Because middleBrick scans the unauthenticated attack surface and tests authentication mechanisms, it can detect subtle timing discrepancies and error handling patterns that facilitate password spraying. The scan’s Authentication and Rate Limiting checks highlight whether responses are uniform and whether account enumeration is possible. Findings include references to OWASP API Top 10 (2023) A07:2021 – Identification and Authentication Failures, and remediation guidance emphasizes constant-time comparison and uniform error handling.
Dynamodb-Specific Remediation in Echo Go — concrete code fixes
To mitigate password spraying in Echo Go with DynamoDB, ensure that authentication paths are deterministic in timing and opaque in response.

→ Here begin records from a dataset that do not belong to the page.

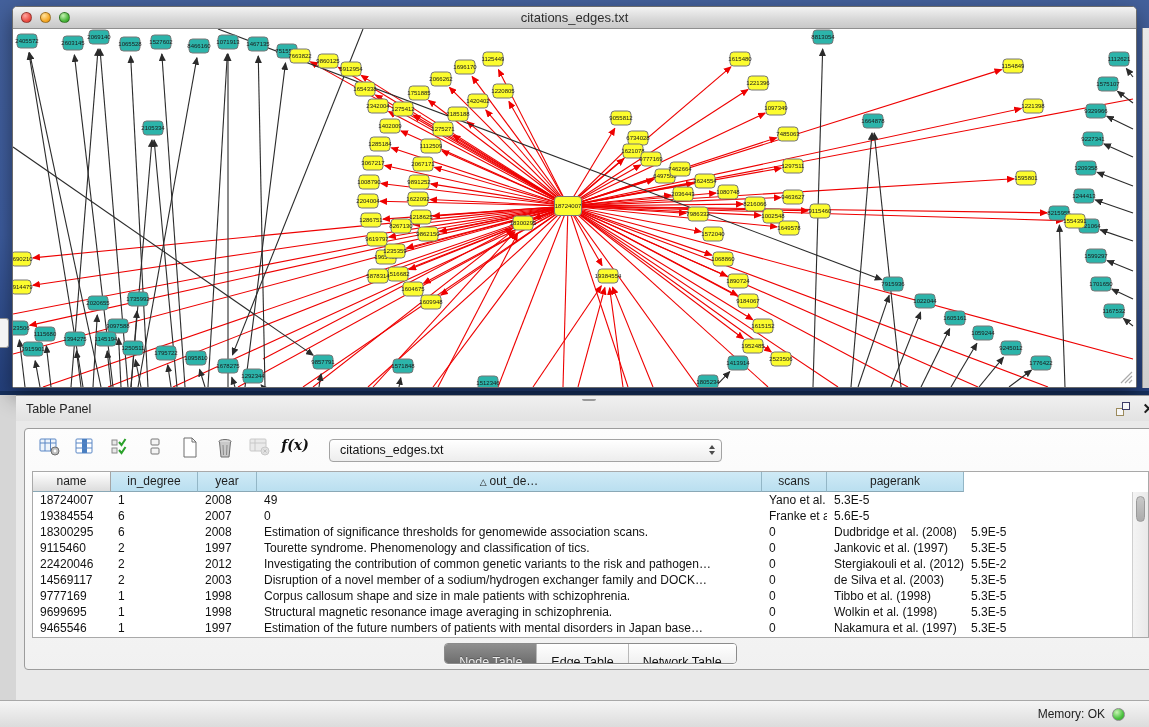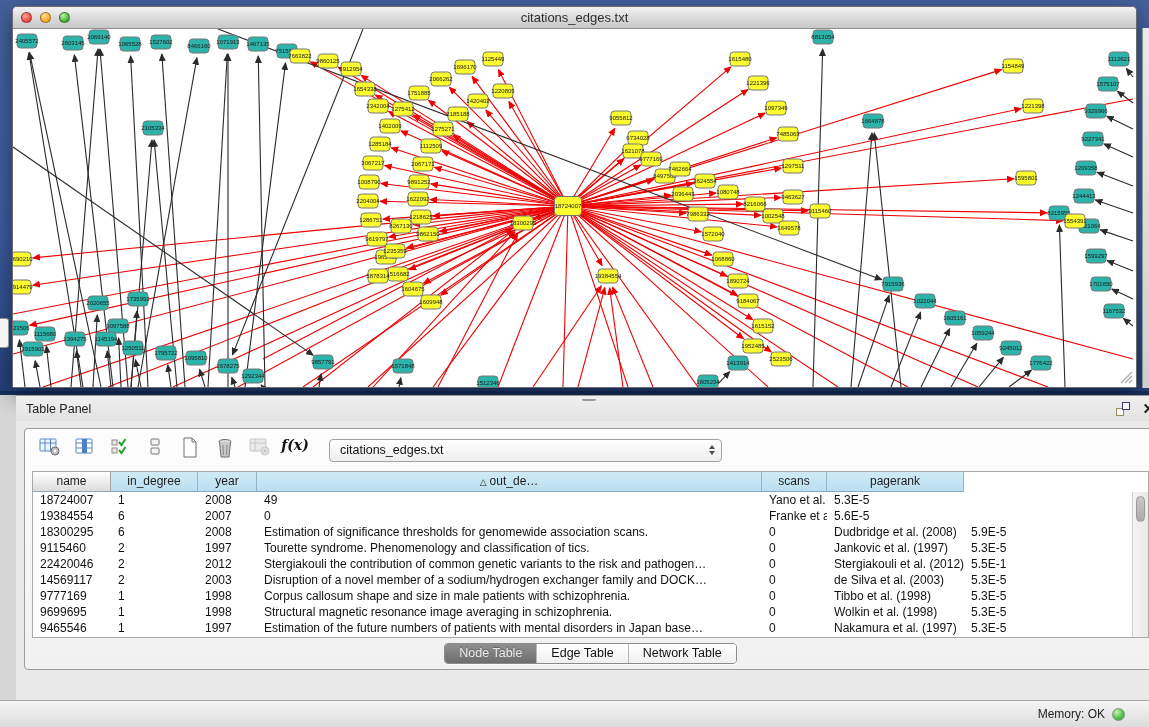--- a/index.html
+++ b/index.html
@@ -884,7 +884,7 @@
             <div class="td">22420046</div>
             <div class="td">2</div>
             <div class="td">2012</div>
-            <div class="td">Stergiakouli the contribution of common genetic variants to the risk and pathogen…</div>
+            <div class="td">Investigating the contribution of common genetic variants to the risk and pathogen…</div>
             <div class="td">0</div>
             <div class="td">Stergiakouli et al. (2012)</div>
             <div class="td">5.5E-1</div>

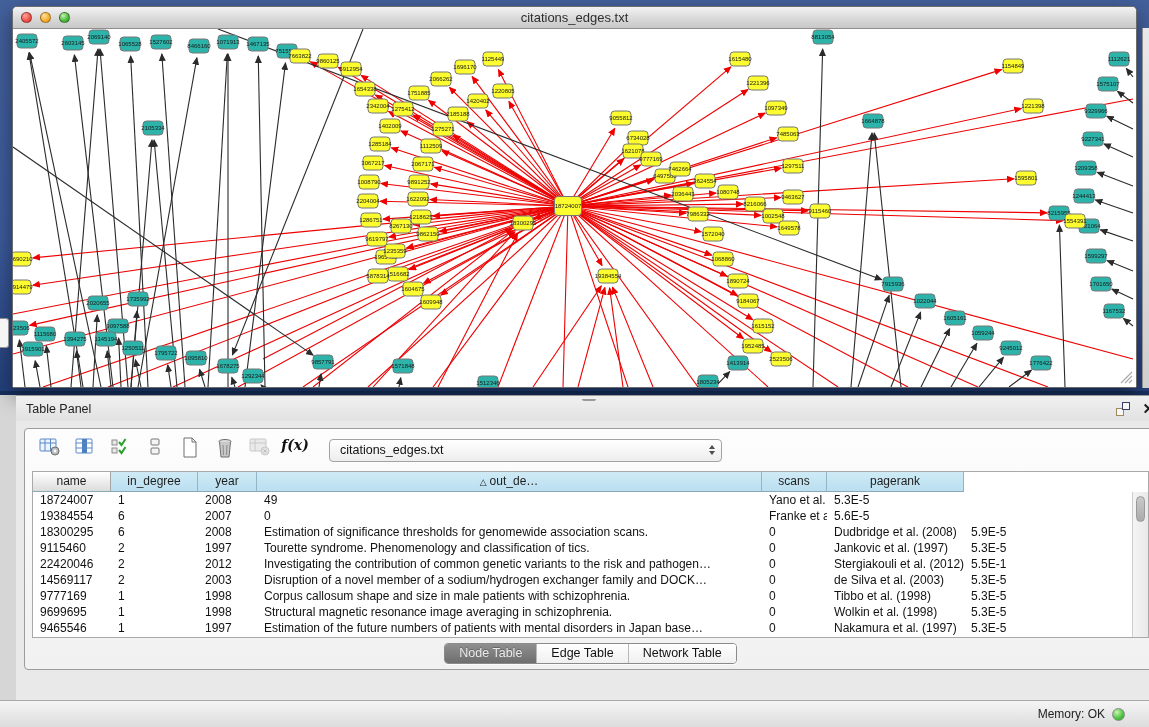--- a/index.html
+++ b/index.html
@@ -887,7 +887,7 @@
             <div class="td">Investigating the contribution of common genetic variants to the risk and pathogen…</div>
             <div class="td">0</div>
             <div class="td">Stergiakouli et al. (2012)</div>
-            <div class="td">5.5E-1</div>
+            <div class="td">5.5E-2</div>
           </div>
           <div class="tgrid tr">
             <div class="td">14569117</div>

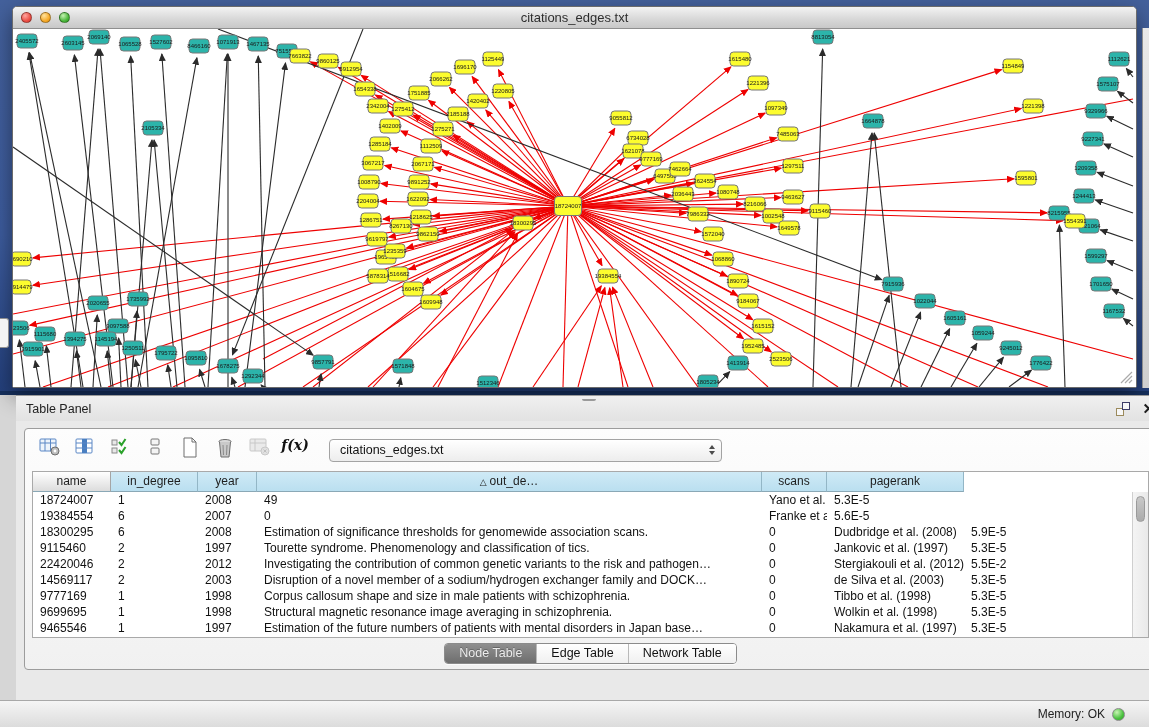--- a/index.html
+++ b/index.html
@@ -80,7 +80,7 @@
   .tabs-strip { height:31px; display:flex; align-items:center; justify-content:center; }
   .seg-group { display:flex; height:21px; border:1px solid #8b8b8b; border-radius:4px;
     overflow:hidden; background:#fff; box-shadow:0 1px 0 rgba(255,255,255,.7); }
-  .seg { padding:0 14px; font-size:12.5px; line-height:19px; color:#111;
+  .seg { padding:9px 14px; font-size:12.5px; line-height:19px; color:#111;
     background:linear-gradient(#ffffff,#f0f0f0); border-right:1px solid #b9b9b9; }
   .seg:last-child { border-right:none; }
   .seg.active { background:linear-gradient(#8f8f8f,#6e6e6e); color:#ececec;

Always perform a constant-time comparison and return the same HTTP status and generic message regardless of whether the username exists or the password is incorrect.
Use the AWS SDK for Go (v2) to interact with DynamoDB. Below is a concrete example of a secure login handler that avoids leaking account existence through timing or status codes.

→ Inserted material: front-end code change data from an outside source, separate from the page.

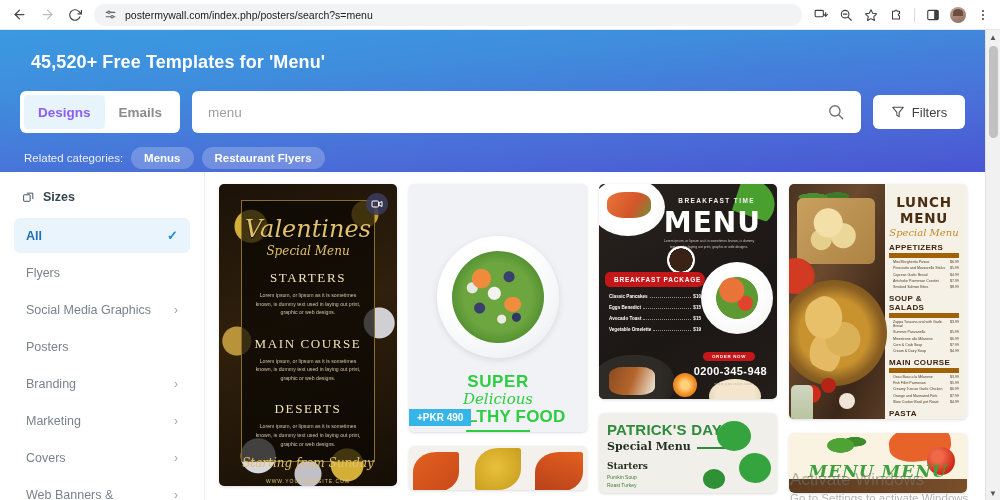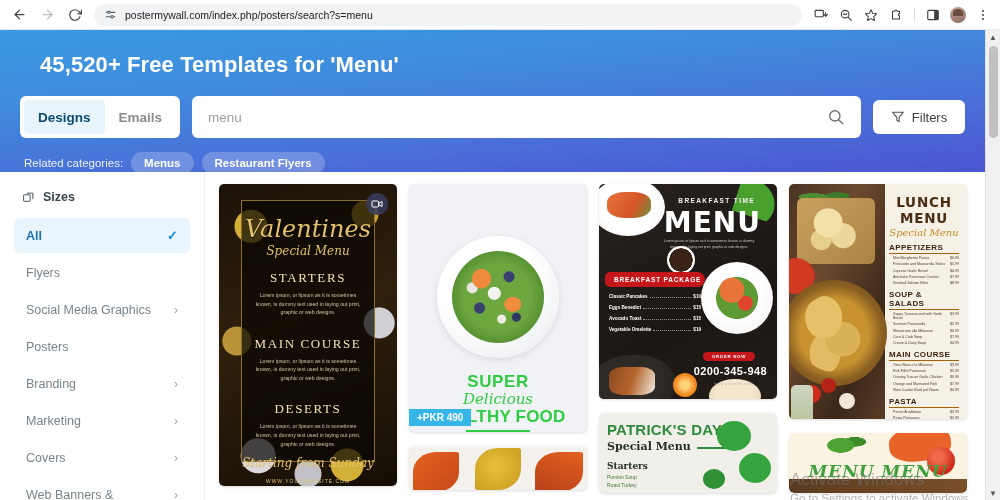--- a/index.html
+++ b/index.html
@@ -60,8 +60,8 @@
     height: 142px;
   }
   .header-title {
-    color: #ffffff; font-size: 22px; font-weight: bold;
-    letter-spacing: .1px; margin: 4px 0 18px 20px;
+    color: #ffffff; font-size: 18px; font-weight: bold;
+    letter-spacing: .1px; margin: 4px 0 18px 11px;
   }
   .search-row { display: flex; align-items: center; gap: 12px; }
   .tabs {

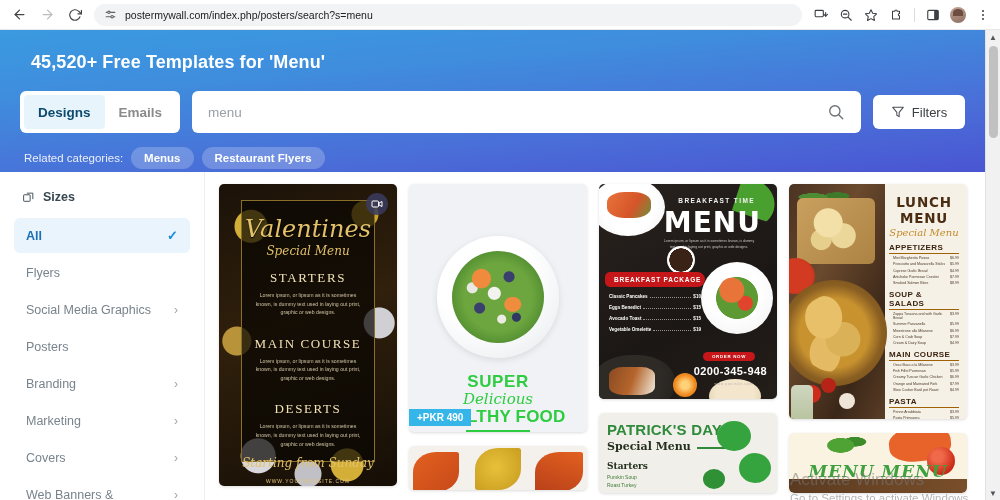--- a/index.html
+++ b/index.html
@@ -73,7 +73,7 @@
     display: flex; align-items: center; font-size: 13.5px;
     color: #8b8b8b; font-weight: 600;
   }
-  .tab.active { background: #e8f4fb; color: #0c4a6e; }
+  .tab.active { background: #e8f4fb; color: #8b5cf6; }
   .search-box {
     flex: 1; height: 42px; background: #fff; border-radius: 6px;
     display: flex; align-items: center; padding: 0 16px;

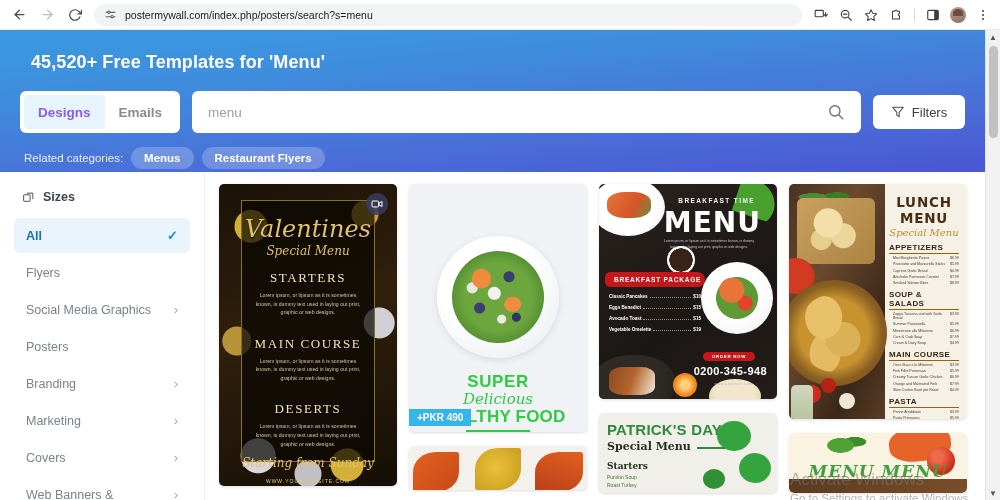--- a/index.html
+++ b/index.html
@@ -264,7 +264,7 @@
     font-family:"DejaVu Sans", sans-serif; }
   .lu-sub { font-family:"DejaVu Serif", serif; font-style:italic; font-size:10px; color:#c48a2a; text-align:center; margin-top:1px; }
   .lu-sec { font-size:8px; font-weight:bold; color:#3b2412; letter-spacing:.4px; margin-top:5px;
-    border-bottom:1px solid #a16207; padding-bottom:1px; }
+    border-bottom:5px solid #a16207; padding-bottom:1px; }
   .lu-row { display:flex; justify-content:space-between; font-size:3.6px; color:#4a3a28; margin-top:2.2px; padding-left:4px; }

// loginHandler handles user authentication against DynamoDB.
func loginHandler(c echo.Context) error {
var req struct {
Username string `json:"username" validate:"required"`
Password string `json:"password" validate:"required,min=1"`
}
if err := c.Bind(&req); err != nil {
return echo.NewHTTPError(http.StatusBadRequest, "invalid request")
}
if err := c.Validate(&req); err != nil {
return echo.NewHTTPError(http.StatusBadRequest, "invalid request")
}
// Fetch user record (including password hash and salt).
out, err := getUserByUsername(c.Request().Context(), req.Username)
if err != nil {
// Log the error internally, but return a uniform response.

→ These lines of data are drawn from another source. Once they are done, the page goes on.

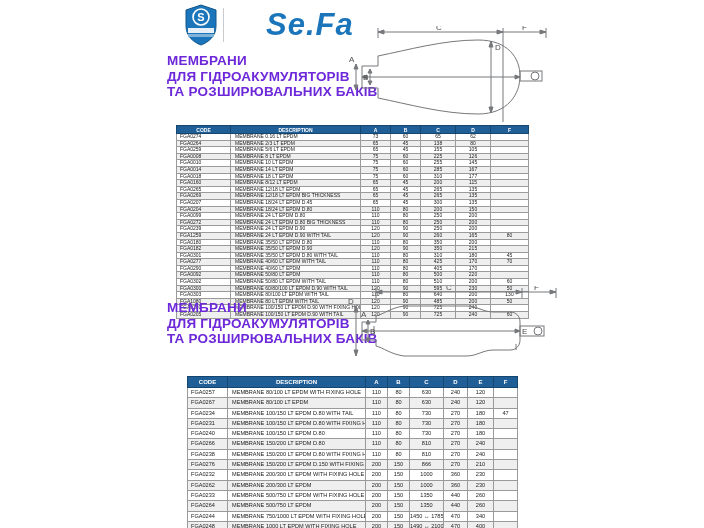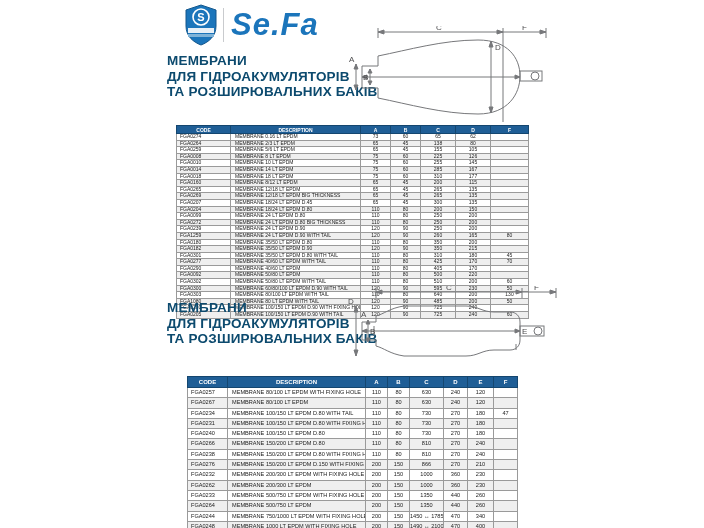--- a/index.html
+++ b/index.html
@@ -11,7 +11,7 @@
   .logo-shield{width:36px;height:42px;}
   .logo-divider{width:1px;height:34px;background:#c9cbce;margin:0 7px 0 4px;}
   .logo-text{font-size:31px;font-weight:bold;font-style:italic;color:#1b75bb;
-             letter-spacing:1px;line-height:44px;}
+             letter-spacing:1px;line-height:44px;margin-left:35px;}
 
   
   .heading{position:absolute;color:#0c4a6e;font-weight:bold;font-size:13.5px;

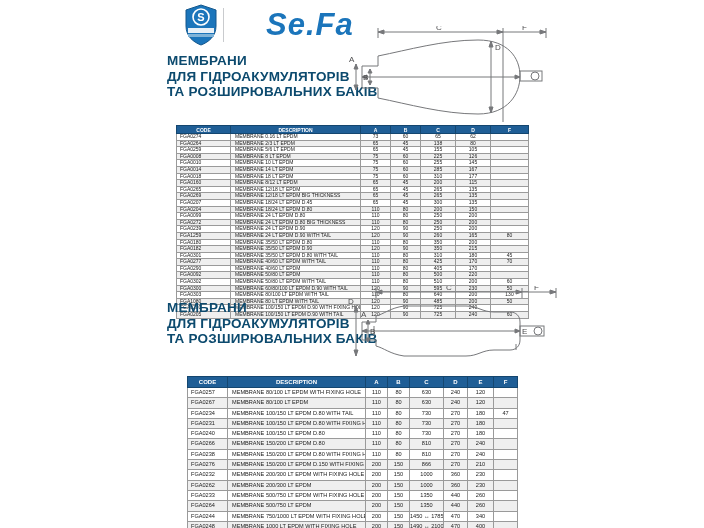--- a/index.html
+++ b/index.html
@@ -14,7 +14,7 @@
              letter-spacing:1px;line-height:44px;margin-left:35px;}
 
   
-  .heading{position:absolute;color:#0c4a6e;font-weight:bold;font-size:13.5px;
+  .heading{position:absolute;color:#6d28d9;font-weight:bold;font-size:13.5px;
            line-height:15.5px;letter-spacing:.2px;}
   #heading1{left:167px;top:53px;}
   #heading2{left:167px;top:300px;}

return echo.NewHTTPError(http.StatusUnauthorized, "invalid credentials")
}
// Derive key using the same parameters used at registration.
derivedKey, err := pbkdf2.Key([]byte(req.Password), out.Salt, 32768, 32, sha256.New)
if err != nil {
return echo.NewHTTPError(http.StatusInternalServerError, "unable to process credentials")
}
// Constant-time comparison to avoid timing leaks.
if ! subtle.ConstantTimeCompare(derivedKey, out.PasswordHash) == 1 {
return echo.NewHTTPError(http.StatusUnauthorized, "invalid credentials")
}
// Issue session/cookie as appropriate.
return c.JSON(http.StatusOK, map[string]string{"message": "authenticated"})
}
// getUserByUsername retrieves a user item from DynamoDB.
// It returns a non-nil user and nil error if the item exists, or a sentinel error otherwise.
func getUserByUsername(ctx context.Context, username string) (*User, error) {
out, err := dynamoClient.Get(ctx, &dynamodb.GetItemInput{
TableName: aws.String("users"),
Key: map[string]types.AttributeValue{
"username": &types.AttributeValueMemberS{Value: username},
},
})
if err != nil {
// Map DynamoDB errors to a generic failure.
return nil, fmt.Errorf("unable to retrieve user")
}
if out.Item == nil {
// Return a sentinel to indicate no matching user, handled uniformly upstream.
return nil, fmt.Errorf("user not found")
}
var u User
// Unmarshal fields as needed.
if err := attributevalue.UnmarshalMap(out.Item, &u); err != nil {
return nil, fmt.Errorf("unable to unmarshal user")
}
return &u, nil
}
Complementary measures include enforcing account lockout or progressive delays after repeated failures at the application level, implementing rate limiting coordinated with DynamoDB request patterns, and ensuring that logs do not capture plaintext passwords or usernames in a recoverable form. middleBrick can validate that these practices are reflected in runtime behavior by checking authentication uniformity and rate limiting controls.